La celebración del triunfo de la Selección Mexicana en la inauguración del Mundial 2026 trajo consigo una ola de alegría y optimismo por las calles de la Ciudad de México. Sin embargo, para la arteria principal de la capital, el Paseo de la Reforma, esta algarabía se vio empañada por un fenómeno que las autoridades capitalinas han intentado erradicar sin éxito: el regreso masivo del comercio ambulante.

Tras la euforia desatada por el primer partido del Tri, que culminó con una victoria esperada, miles de capitalinos y visitantes se volcaron a las calles para celebrar. En medio de este fervor, los vendedores informales vieron una oportunidad de oro y, en cuestión de horas, comenzaron a instalar sus puestos a lo largo de Reforma, ocupando banquetas y carriles, y devolviendo a la avenida su caótica postal.

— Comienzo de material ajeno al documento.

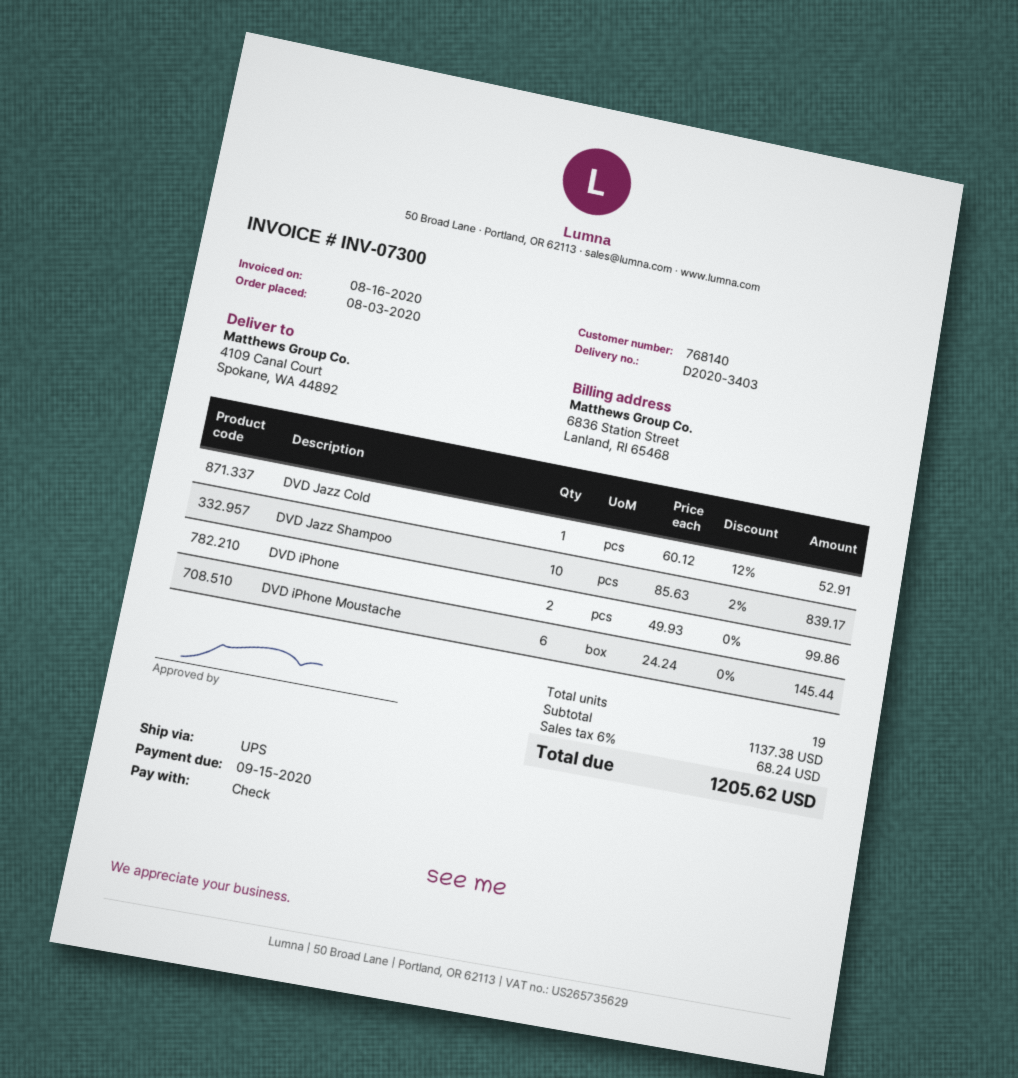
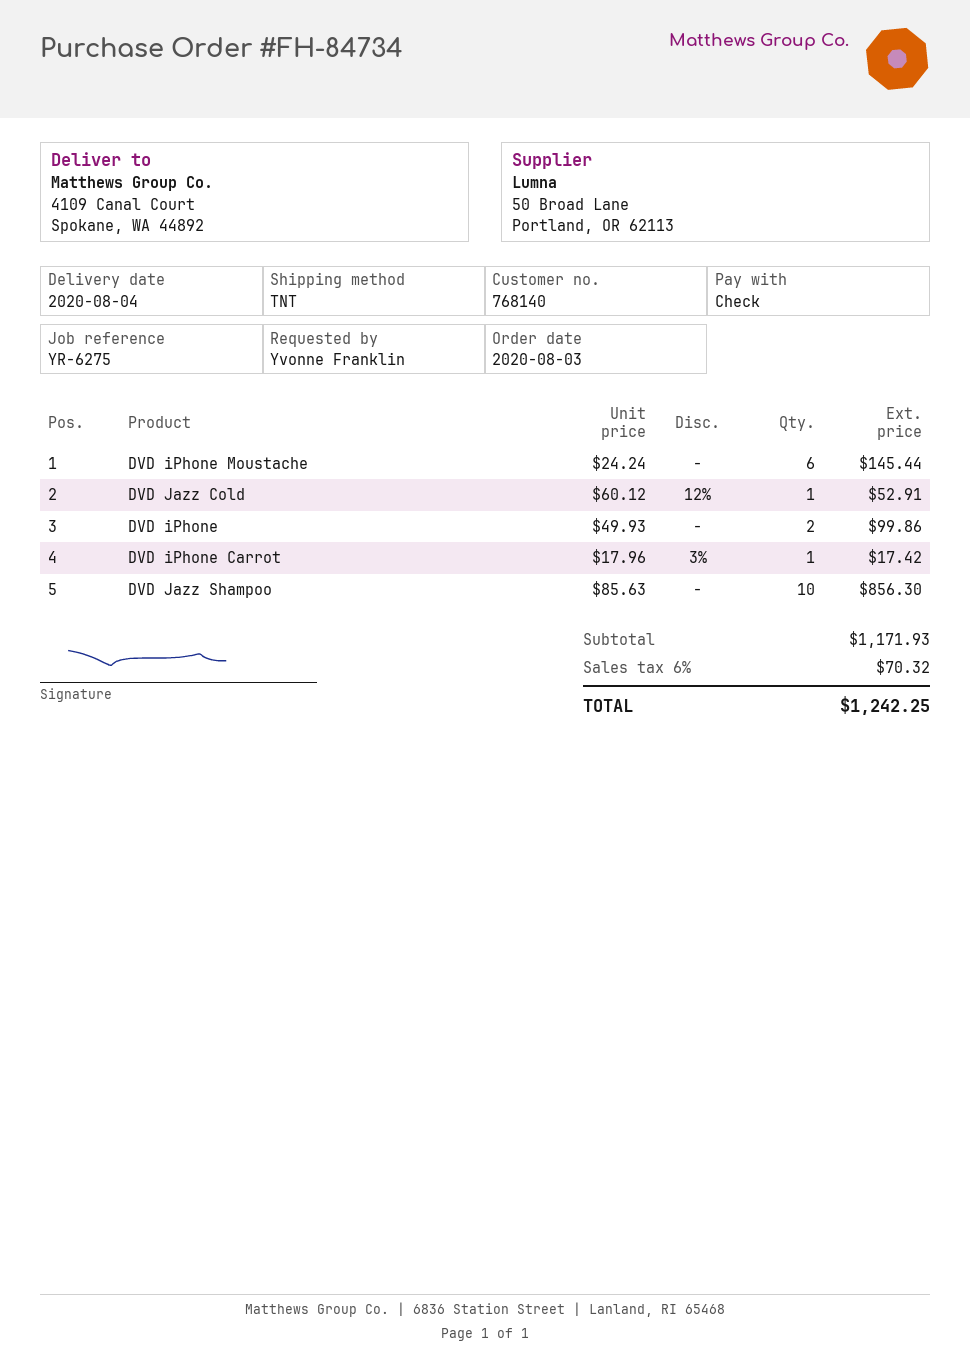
shipping method: UPS -> TNT
DVD Jazz Shampoo: 10 x 85.63 - 2% = 839.17 -> 10 x 85.63 = 856.30
DVD iPhone Carrot: none -> 1 x 17.96 - 3% = 17.42
subtotal: 1137.38 -> 1171.93
tax: 6% = 68.24 -> 6% = 70.32
total: 1205.62 -> 1242.25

Este resurgimiento del ambulantaje en una de las avenidas más emblemáticas de la ciudad no es un hecho aislado, sino la reiteración de un problema crónico que ha puesto en jaque a las administraciones locales. Recordemos que apenas en octubre de 2025, se llevaron a cabo más de 40 operativos de desalojo en esta misma zona, con el objetivo de recuperar el espacio público y garantizar la movilidad y seguridad de peatones y automovilistas.

Los esfuerzos de las autoridades, encabezadas en su momento por la Jefatura de Gobierno, parecían haber dado frutos. Los operativos, que incluyeron la participación de elementos de la policía y personal de vía pública, lograron retirar cientos de puestos que obstruían el paso y generaban condiciones insalubres. La promesa era clara: mantener un Reforma libre de comercio informal para dignificar la imagen de la ciudad y facilitar el tránsito.

Sin embargo, la fragilidad de estas medidas se ha puesto de manifiesto una vez más. La aparente tregua se rompió con la llegada de un evento de gran magnitud como es la inauguración del Mundial. La multitud, la distracción y la oportunidad de ventas rápidas fueron suficientes para que los vendedores informales, muchos de ellos organizados, volvieran a desplegar su mercancía.

Este ciclo de desalojos y regresos plantea serias interrogantes sobre la efectividad de las estrategias implementadas. ¿Son suficientes los operativos esporádicos para contener un fenómeno con raíces tan profundas? ¿Falta una estrategia integral que aborde las causas subyacentes de la proliferación del comercio informal, como la falta de oportunidades económicas y la informalidad laboral?

La presencia del ambulantaje en Reforma no solo afecta la estética urbana y la movilidad, sino que también genera competencia desleal para los negocios establecidos que pagan impuestos y cumplen con regulaciones. Además, la falta de control sanitario en muchos de estos puestos representa un riesgo para la salud pública, especialmente en un contexto donde la higiene es primordial.

La situación actual en Paseo de la Reforma es un reflejo de la complejidad de gobernar una metrópoli como la Ciudad de México. Si bien la celebración deportiva es un motivo de orgullo nacional, no debe servir como pretexto para el desorden y la anarquía en el espacio público. Las autoridades tienen la responsabilidad de mantener el orden y la legalidad, incluso en momentos de júbilo colectivo.

Se espera que, tras la euforia inicial, las autoridades capitalinas retomen las acciones necesarias para desalojar a los vendedores informales y restaurar el orden en Paseo de la Reforma. La pregunta clave es si esta vez se implementarán medidas más contundentes y sostenibles que eviten que este capítulo se repita en futuras celebraciones o eventos masivos.

La ciudadanía observa con atención. La capacidad de la administración para gestionar este tipo de situaciones será un termómetro de su eficacia y compromiso con el ordenamiento urbano. El Mundial 2026 es una vitrina para México, y la imagen que proyecte la capital del país en sus arterias principales es fundamental.

El desafío es grande: equilibrar la celebración de eventos deportivos de talla mundial con la necesidad de mantener la funcionalidad y el orden en la ciudad. La batalla por el control del espacio público en Paseo de la Reforma parece estar lejos de terminar, y el triunfo de la Selección Mexicana, irónicamente, ha reavivado un conflicto latente.

La recuperación del espacio público en Reforma debe ser una prioridad constante, no solo una respuesta reactiva a eventos específicos. Se requiere una visión a largo plazo que involucre a todos los actores: gobierno, comerciantes establecidos y, por supuesto, una estrategia clara para atender las necesidades de quienes recurren al comercio informal como medio de subsistencia.

La ciudad merece calles limpias, seguras y funcionales. La fiesta del Mundial no debe ser excusa para retroceder en los avances logrados en materia de ordenamiento urbano. La pelota está ahora en la cancha de las autoridades para demostrar que pueden mantener el orden, incluso cuando la pasión nacional está a flor de piel.